**EXERCISE GOAL:** Write the data out in full and word for word. Do not include images.

[Change detection outputs]

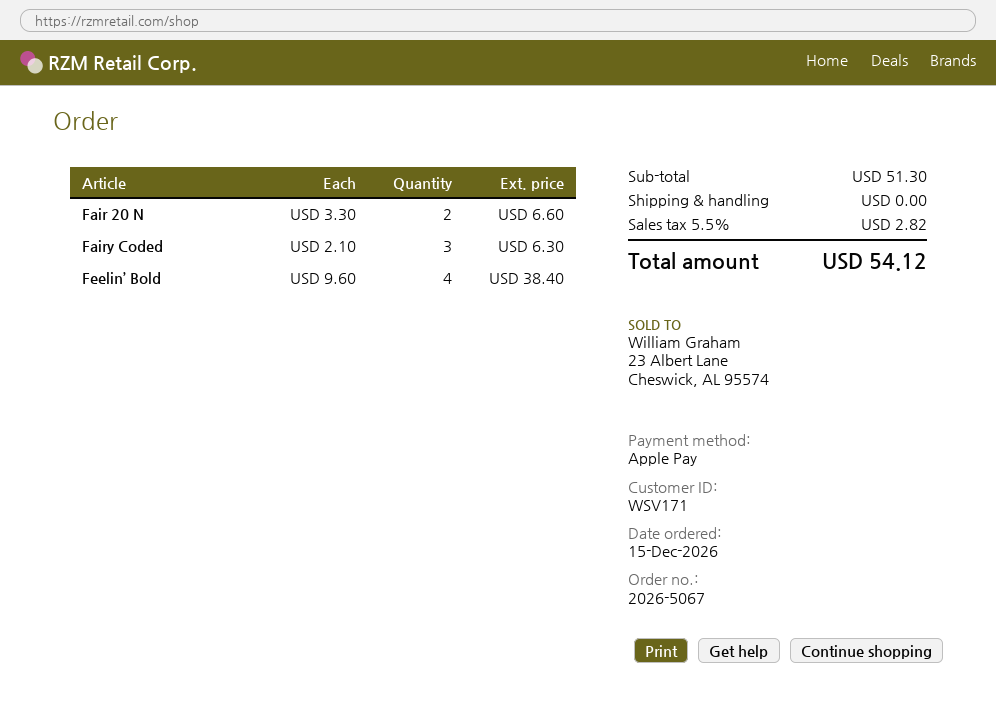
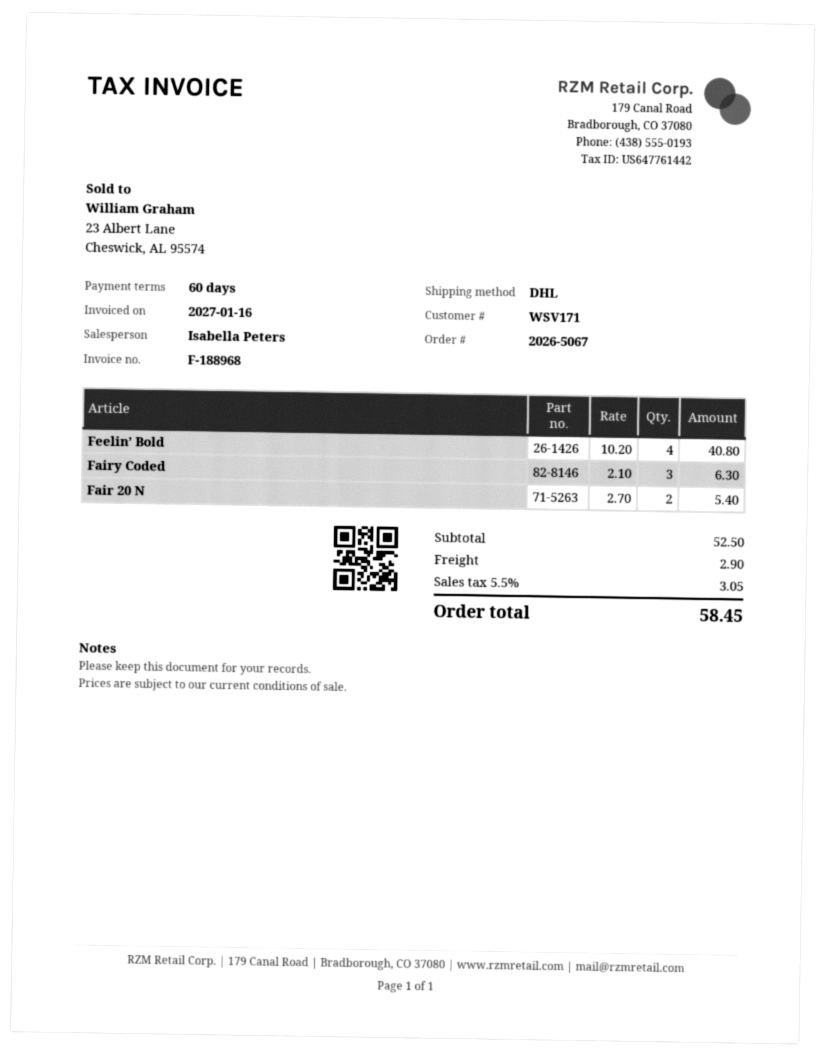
Fair 20 N: 2 x 3.30 = 6.60 -> 2 x 2.70 = 5.40
Feelin’ Bold: 4 x 9.60 = 38.40 -> 4 x 10.20 = 40.80
subtotal: 51.30 -> 52.50
shipping: 0.00 -> 2.90
tax: 5.5% = 2.82 -> 5.5% = 3.05
total: 54.12 -> 58.45

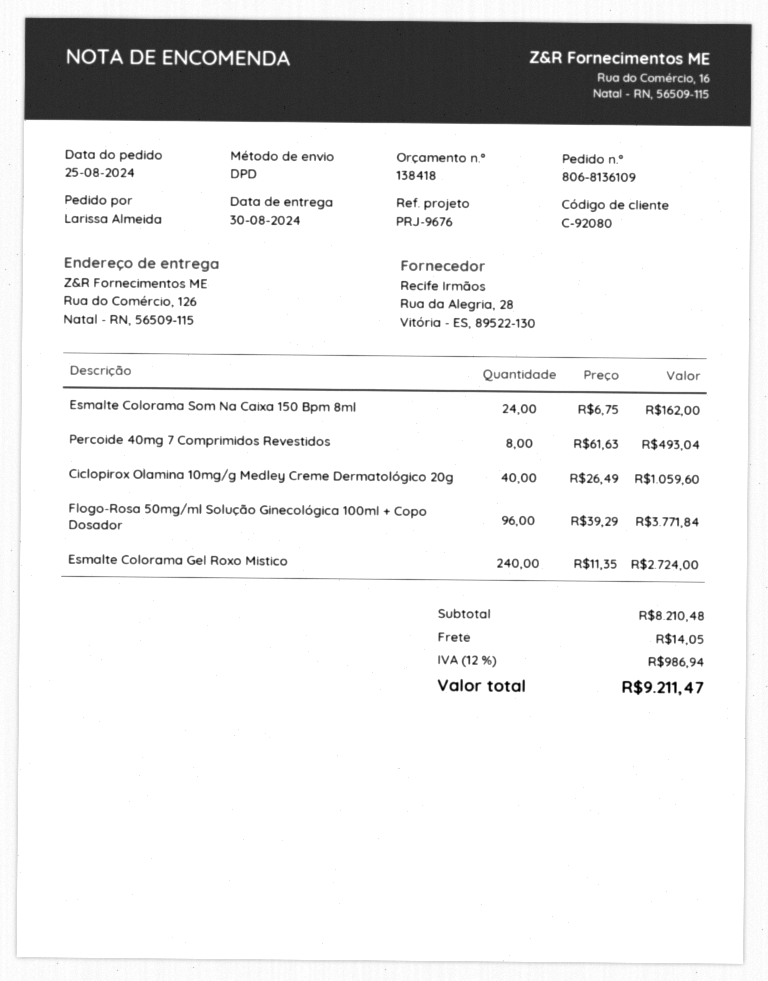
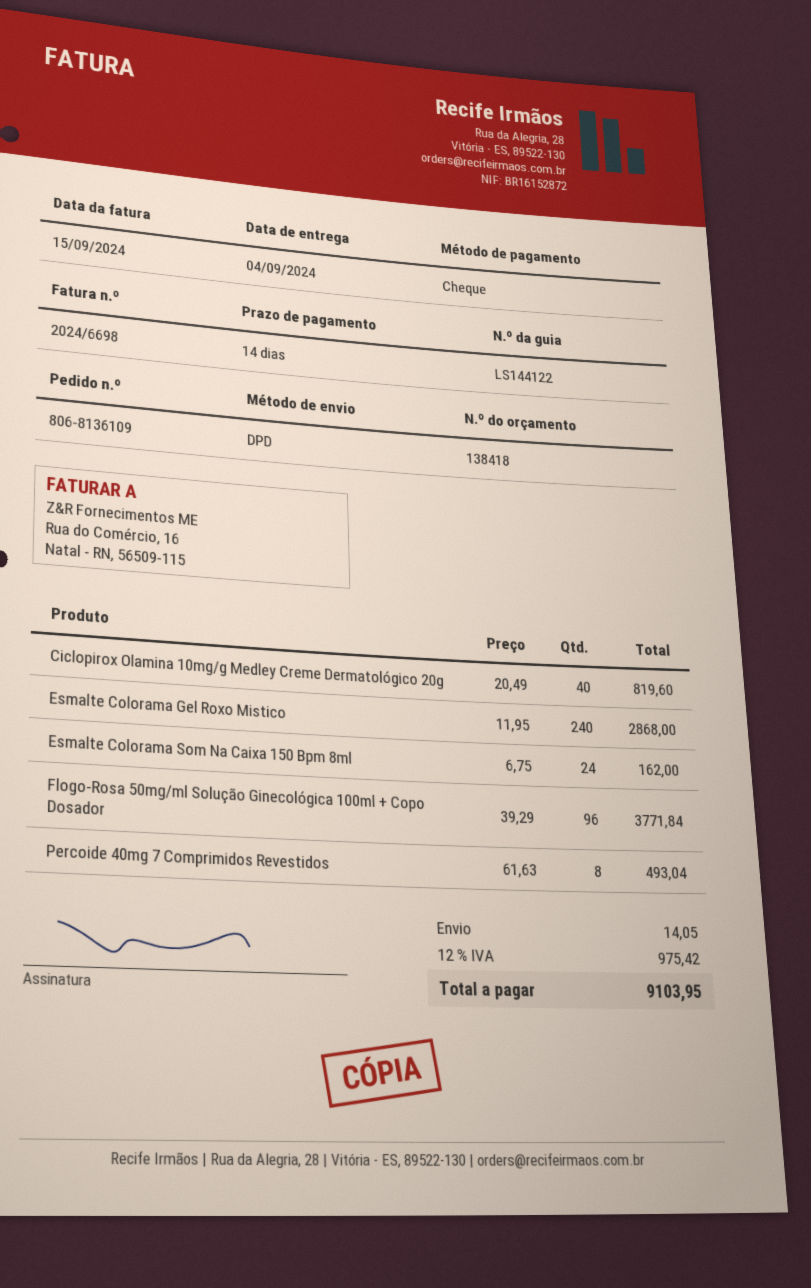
delivery date: 2024-08-30 -> 2024-09-04
Ciclopirox Olamina 10mg/g Medley Creme Dermatológico 20g: 40 x 26.49 = 1059.60 -> 40 x 20.49 = 819.60
Esmalte Colorama Gel Roxo Mistico: 240 x 11.35 = 2724.00 -> 240 x 11.95 = 2868.00
tax: 12% = 986.94 -> 12% = 975.42
total: 9211.47 -> 9103.95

**RESPONSE TO THE TASK:**
Fair 20 N: 2 x 3.30 = 6.60 -> 2 x 2.70 = 5.40
Feelin’ Bold: 4 x 9.60 = 38.40 -> 4 x 10.20 = 40.80
subtotal: 51.30 -> 52.50
shipping: 0.00 -> 2.90
tax: 5.5% = 2.82 -> 5.5% = 3.05
total: 54.12 -> 58.45

delivery date: 2024-08-30 -> 2024-09-04
Ciclopirox Olamina 10mg/g Medley Creme Dermatológico 20g: 40 x 26.49 = 1059.60 -> 40 x 20.49 = 819.60
Esmalte Colorama Gel Roxo Mistico: 240 x 11.35 = 2724.00 -> 240 x 11.95 = 2868.00
tax: 12% = 986.94 -> 12% = 975.42
total: 9211.47 -> 9103.95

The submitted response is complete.